Der Markt für Hofstellen im Landkreis Freising ist einer der stärksten und teuersten in ganz Bayern - die Kombination aus ländlichem Wohnen, historischem Charakter, S-Bahn-Anschluss nach München und Weihenstephaner Flair ist konkurrenzlos begehrt. Wohlhabende Familien aus München, Weihenstephaner Professoren und Mitarbeiter der TU München suchen verzweifelt nach Hofstellen mit Charakter, Platz und Garten - das Angebot ist minimal, die Nachfrage gigantisch. Die S-Bahn (S1) ermöglicht Pendeln zum Münchner Marienplatz in nur 35 Minuten - Freising ist faktisch ein Münchner Vorort, aber mit ländlichem Charakter, akademischer Atmosphäre und Bier-Tradition. Home-Office-Trends haben die Nachfrage nochmals massiv verstärkt. Die Verkaufspreise sind extrem hoch - Hofstellen in S-Bahn-Nähe (unter 2 km zum Bahnhof) erzielen regelmäßig über 1,5 Millionen EUR, selbst bei Sanierungsbedarf!
Bodenqualität und Anbaubedingungen
Bei Hofstellen im Landkreis Freising ist die S-Bahn-Nähe der alles entscheidende Wertfaktor. Entscheidend: Entfernung zum S-Bahnhof S1 (unter 1 km = absolutes Premium, unter 3 km = sehr gut), Weihenstephan-Nähe (Campus-Atmosphäre!), Grundstücksgröße (1.000-3.000 qm optimal), historischer Charakter (original Bausubstanz sehr begehrt), Home-Office-Tauglichkeit (Glasfaser!). Denkmgeschützte Hofstellen haben speziellen, extrem kaufkräftigen Käuferkreis.
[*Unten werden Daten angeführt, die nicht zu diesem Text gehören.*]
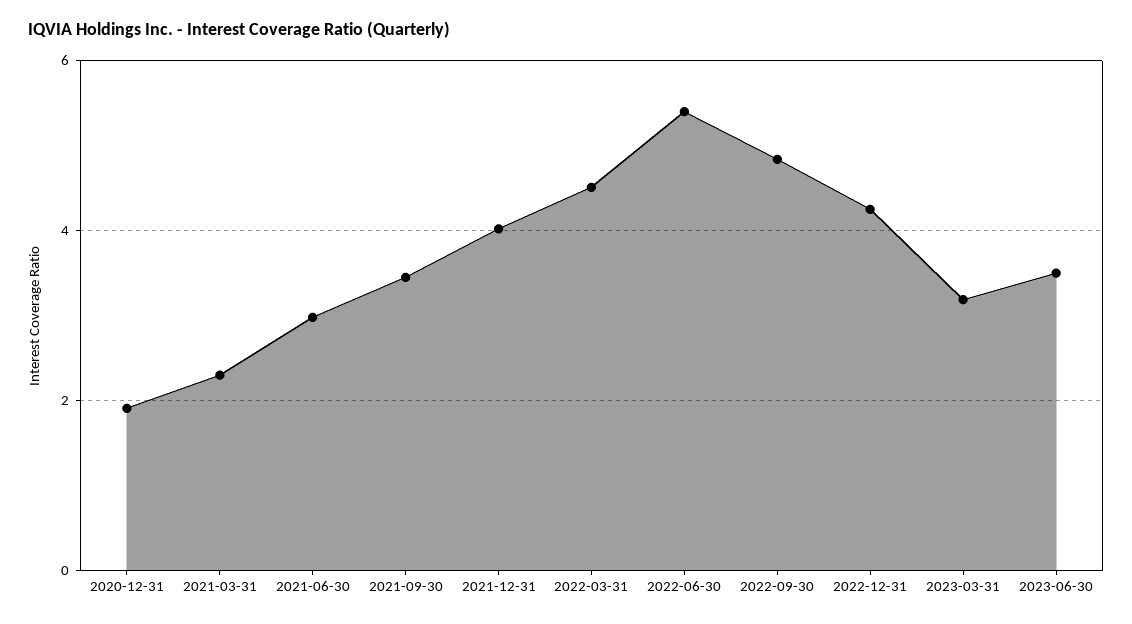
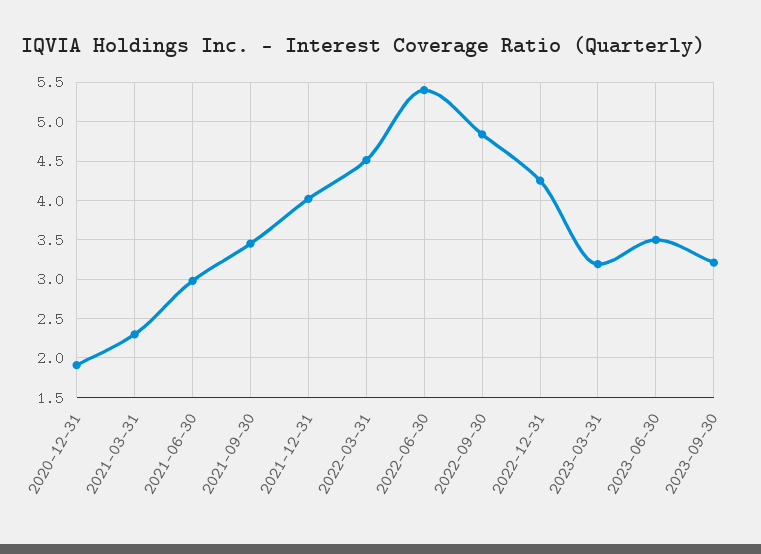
2023-09-30: none -> 3.2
Rechtliches und Genehmigungen
Hofstellen im Landkreis Freising sind als Wohnimmobilien zu behandeln, sofern landwirtschaftliche Nutzung aufgegeben wurde. Baurechtliche Situation klären (Erweiterungsmöglichkeiten, Nutzungsänderungen). Bei Denkmalschutz: Denkmalschutzbehörde einbeziehen, aber steuerliche Förderungen winken. Erschließung muss gesichert sein (Glasfaser wichtig!).
Steuerliche Aspekte
Hofstellen-Verkäufe profitieren von der Eigenheim-Regelung: Wenn Sie die Hofstelle in den letzten 3 Jahren selbst bewohnt haben, ist der Veräußerungsgewinn komplett steuerfrei - bei Freising-Preisen oft mehrere hunderttausend Euro Ersparnis! Bei Vermietung: Spekulationsfrist 10 Jahre. Denkmalschutz: Steuerliche Förderung möglich (§7i EStG). Sanierungskosten steuermindernd geltend machen.